Gestion des pêches en fonction de leur contribution aux développements régionaux et sur la base des cohérences territoriales

La transférabilité de droits de pêche, conçus en termes de QIT, dans un contexte de raréfaction des stocks et des zones de pêche, n’a pour objet que de permettre l’expansion de flottes industrielles et la concentration de capitaux par des groupes d’armement au détriment de flottilles artisanales.

Les droits de pêche, conçus à  partir de quotas individuels, sont des outils de gestion conçus pour des pêches industrielles fondées sur des logiques de quantité.

Ressource halieutique : une attention extrême doit être portée à  cette richesse inégalable, renouvelable, facilement accessible et source d’alimentation pour l’humanité mais dont les conditions de reproduction restent fragiles dans un milieu non maîtrisé.

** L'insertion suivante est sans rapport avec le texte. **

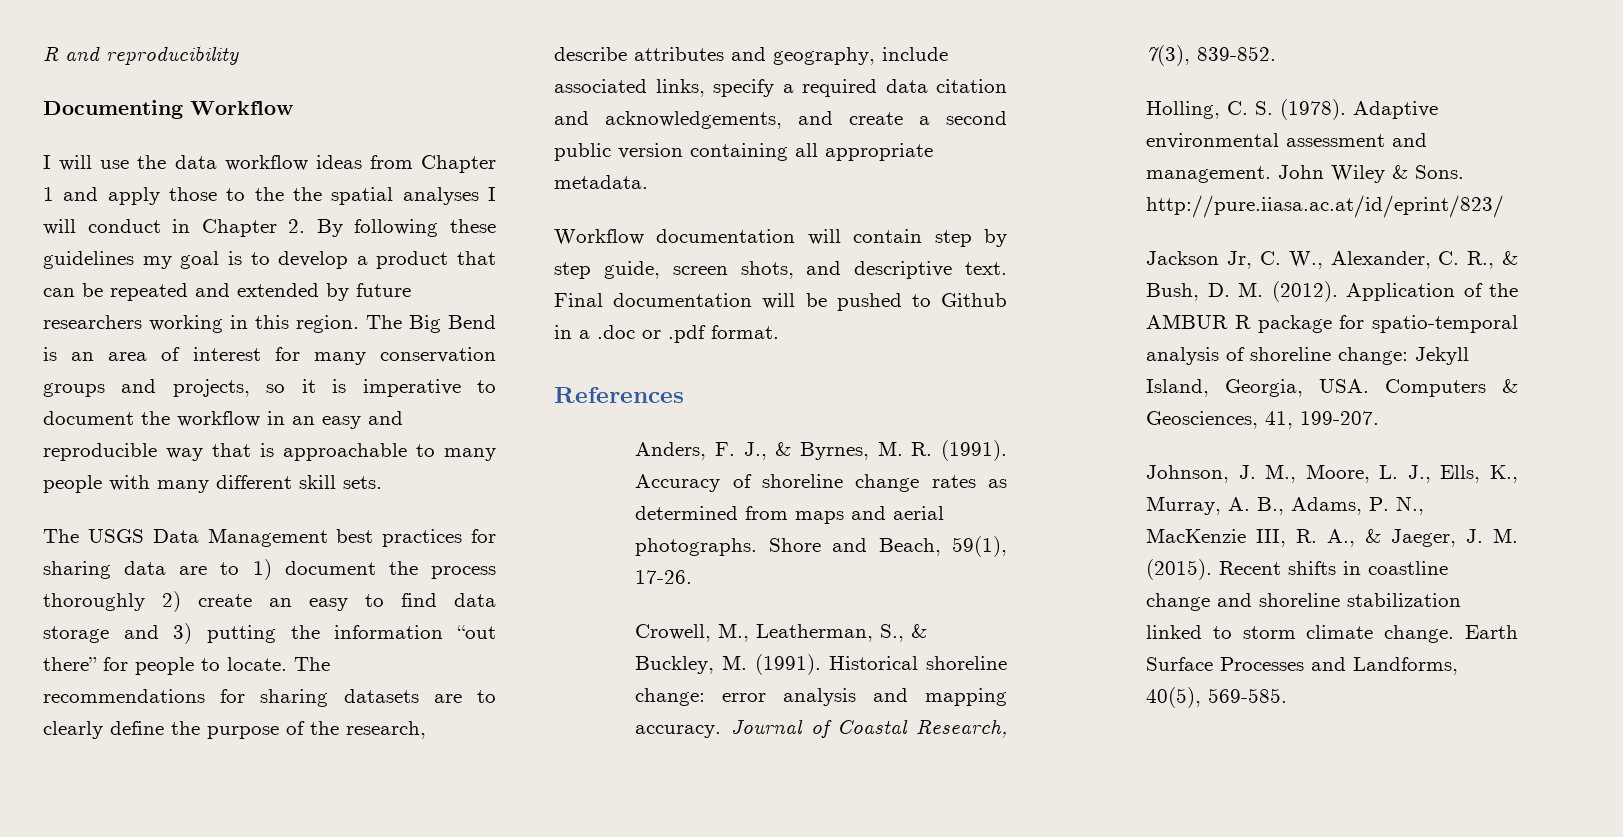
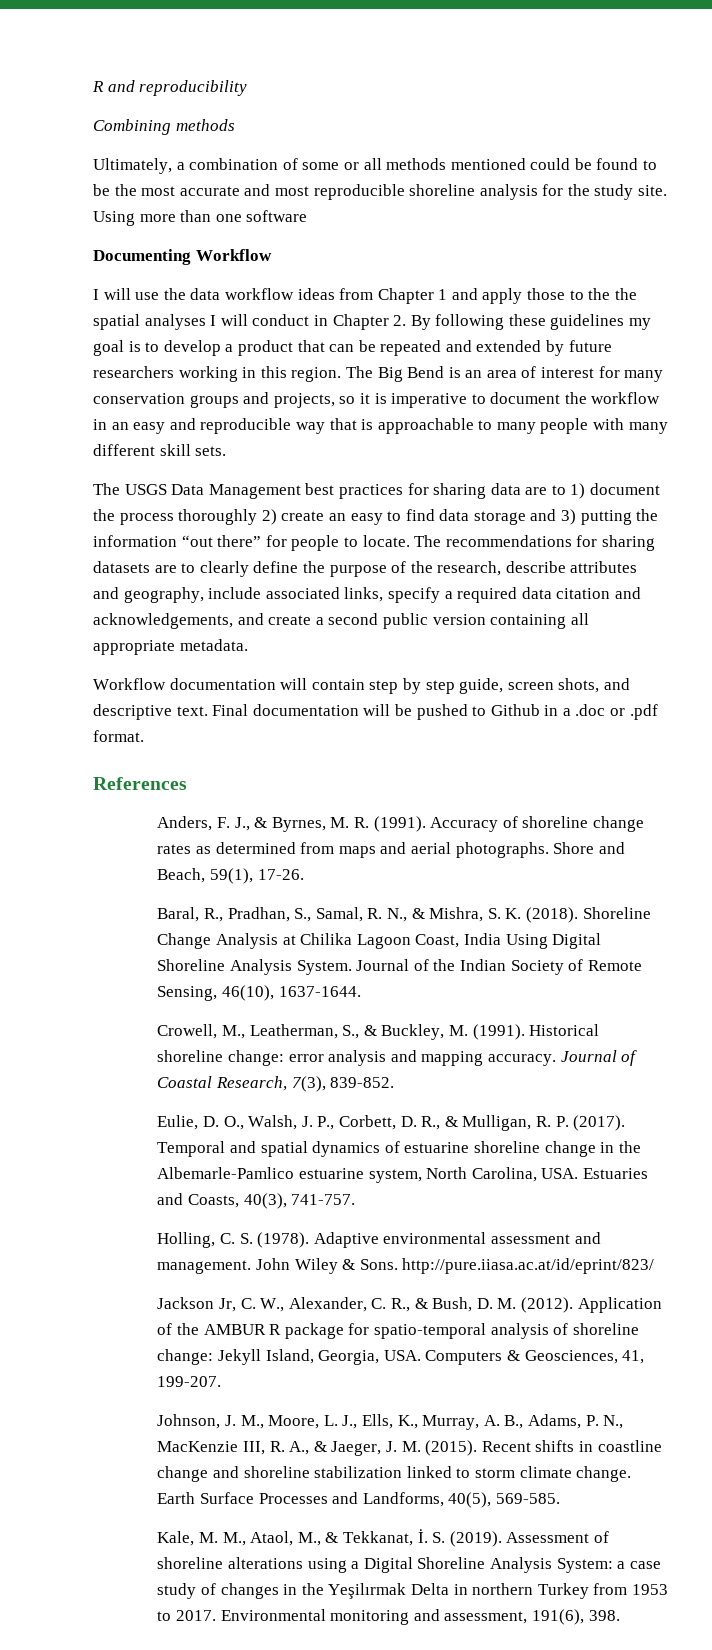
+ Combining methods
+ Ultimately, a combination of some or all methods mentioned could be found to be the most accurate and most reproducible shoreline analysis for the study site. Using more than one software
+ Baral, R., Pradhan, S., Samal, R. N., & Mishra, S. K. (2018). Shoreline Change Analysis at Chilika Lagoon Coast, India Using Digital Shoreline Analysis System. Journal of the Indian Society of Remote Sensing, 46(10), 1637-1644.
+ Eulie, D. O., Walsh, J. P., Corbett, D. R., & Mulligan, R. P. (2017). Temporal and spatial dynamics of estuarine shoreline change in the Albemarle-Pamlico estuarine system, North Carolina, USA. Estuaries and Coasts, 40(3), 741-757.
+ Kale, M. M., Ataol, M., & Tekkanat, İ. S. (2019). Assessment of shoreline alterations using a Digital Shoreline Analysis System: a case study of changes in the Yeşilırmak Delta in northern Turkey from 1953 to 2017. Environmental monitoring and assessment, 191(6), 398.

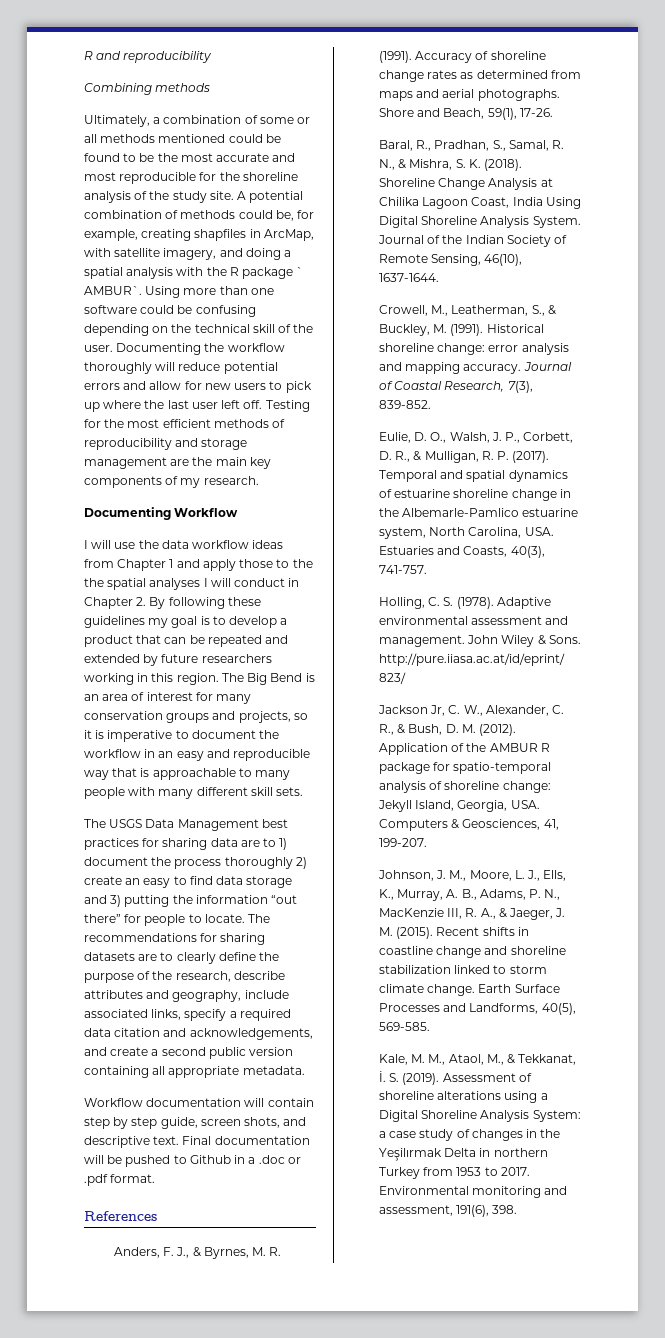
- Ultimately, a combination of some or all methods mentioned could be found to be the most accurate and most reproducible shoreline analysis for the study site.
+ Ultimately, a combination of some or all methods mentioned could be found to be the most accurate and most reproducible for the shoreline analysis of the study site.
+ A potential combination of methods could be, for example, creating shapfiles in ArcMap, with satellite imagery, and doing a spatial analysis with the R package ` AMBUR`.
- Using more than one software
+ Using more than one software could be confusing depending on the technical skill of the user. Documenting the workflow thoroughly will reduce potential errors and allow for new users to pick up where the last user left off. Testing for the most efficient methods of reproducibility and storage management are the main key components of my research.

Il en résulte que la pêche industrielle  » et l’élevage d’espèces carnivores qui en dépend  » doivent rester résiduels, tributaires de quelques espèces pléthoriques et focalisés sur des zones qui ne remettent pas en cause les pêcheries artisanales.

Les secteurs liés aux ressources halieutiques ne peuvent être considérés comme des secteurs productifs dans lesquels les produits sont « élaborés ‘ par les hommes. En conséquence, ces secteurs ne peuvent être gérés à  partir de la demande, sans une réelle conscience de l’impact des formes d’exploitation sur l’environnement et sur les hommes qui en dépendent.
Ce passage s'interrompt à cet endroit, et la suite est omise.